┌──
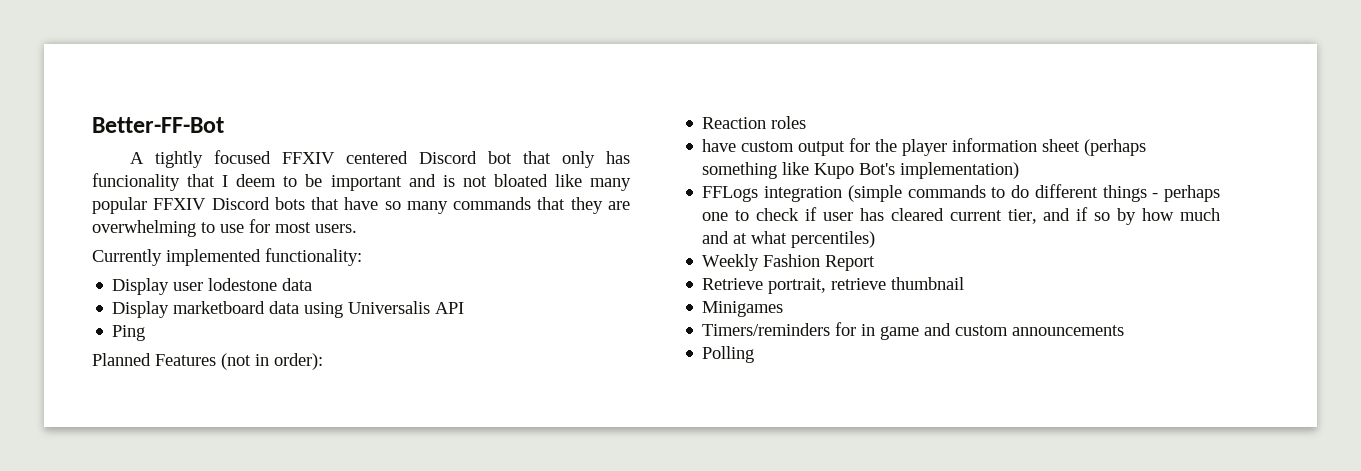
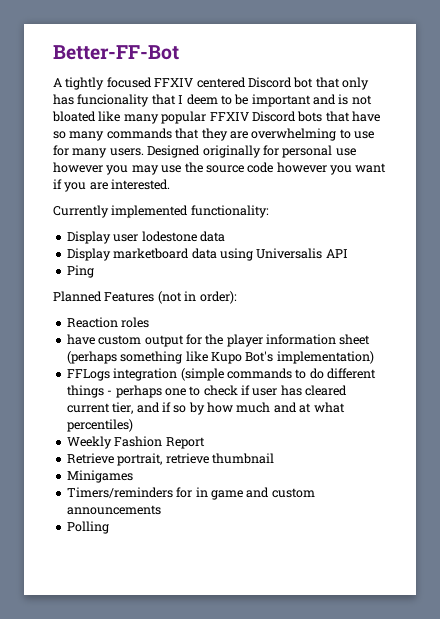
[275,222,311,233] most -> [72,148,108,158] many
(357, 228) none -> [147,145,356,158] [53,162,387,175] [53,179,171,192] Designed originally for personal use however you may use the source code however you want if you are interested.

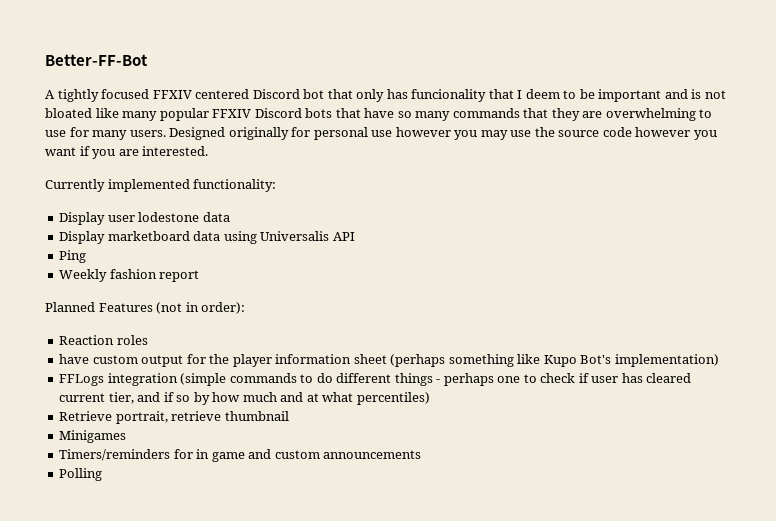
(94, 271) none -> [59,269,200,282] // Weekly fashion report
[66,436,205,449] // Weekly Fashion Report -> (430, 398) none

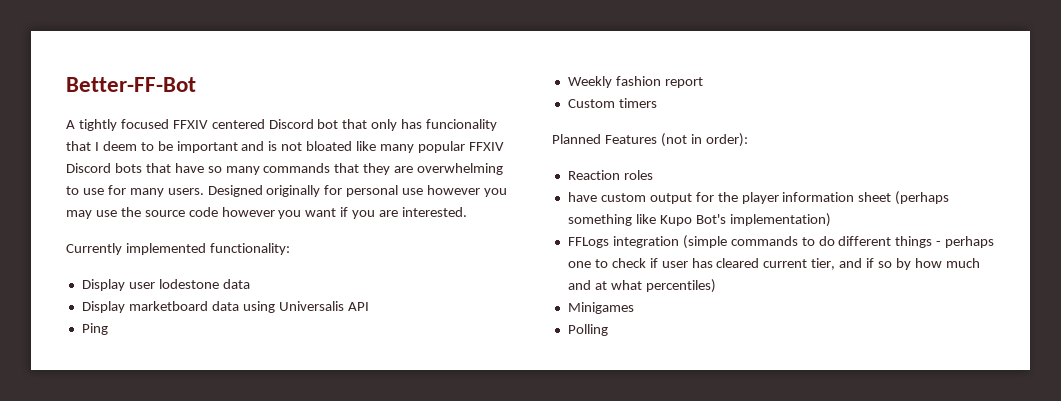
(200, 276) none -> [567,98,657,108] // Custom timers
[59,411,289,424] [59,430,127,443] [59,449,422,462] Retrieve portrait, retrieve thumbnail // Minigames // Timers/reminders for in game and custom announcements -> [567,302,634,314] Minigames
└──
### Problem description
What you give back should be exactly the lines from the line holding "[66,436,205,449] // Weekly" through the final line of the material, both ends included, and please leave out the pictures.

### Solution
[66,436,205,449] // Weekly Fashion Report -> (430, 398) none

(200, 276) none -> [567,98,657,108] // Custom timers
[59,411,289,424] [59,430,127,443] [59,449,422,462] Retrieve portrait, retrieve thumbnail // Minigames // Timers/reminders for in game and custom announcements -> [567,302,634,314] Minigames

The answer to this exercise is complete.